***** Data records *****

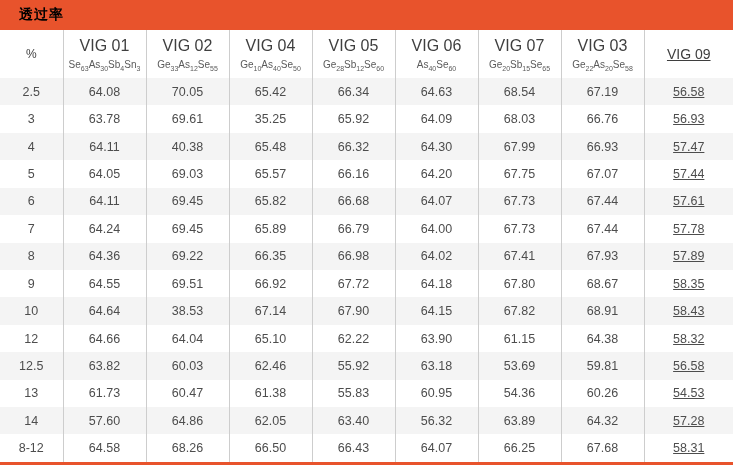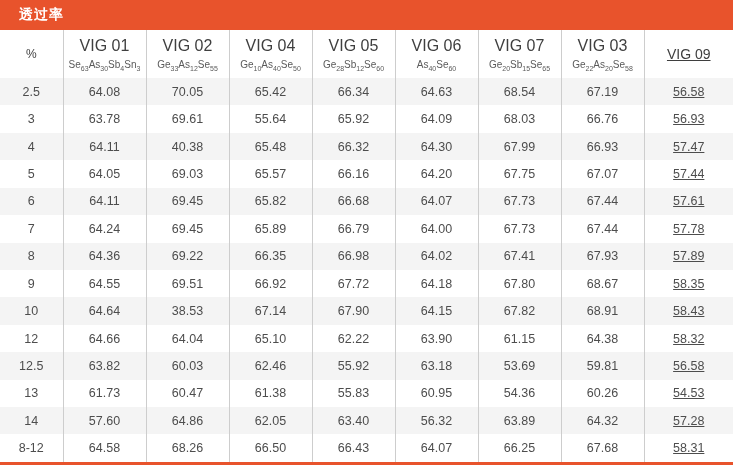--- a/index.html
+++ b/index.html
@@ -27,7 +27,7 @@
     height:30px;
     flex:0 0 30px;
     background:var(--accent);
-    color:#ffffff;
+    color:#000000;
     display:flex;
     align-items:center;
     padding-left:19px;

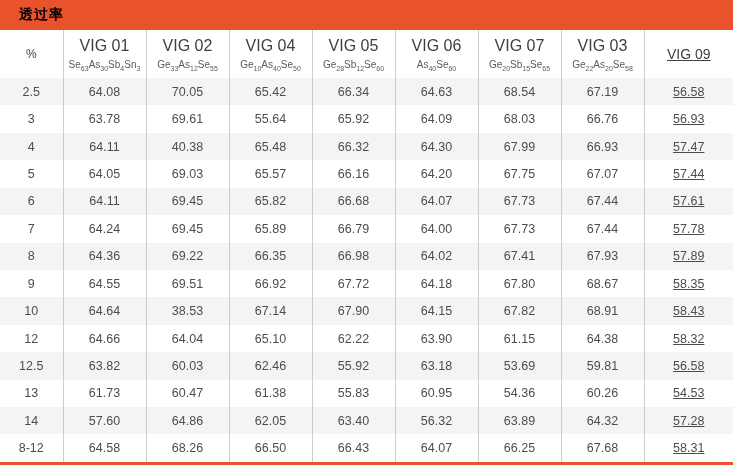--- a/index.html
+++ b/index.html
@@ -144,7 +144,7 @@
           <td>3</td>
           <td>63.78</td>
           <td>69.61</td>
-          <td>55.64</td>
+          <td>35.25</td>
           <td>65.92</td>
           <td>64.09</td>
           <td>68.03</td>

*****

- [Task directions]: Leave out the pictures; repeat the data exactly.

- [Solution to the exercise]:
--- a/index.html
+++ b/index.html
@@ -27,7 +27,7 @@
     height:30px;
     flex:0 0 30px;
     background:var(--accent);
-    color:#ffffff;
+    color:#000000;
     display:flex;
     align-items:center;
     padding-left:19px;

--- a/index.html
+++ b/index.html
@@ -144,7 +144,7 @@
           <td>3</td>
           <td>63.78</td>
           <td>69.61</td>
-          <td>55.64</td>
+          <td>35.25</td>
           <td>65.92</td>
           <td>64.09</td>
           <td>68.03</td>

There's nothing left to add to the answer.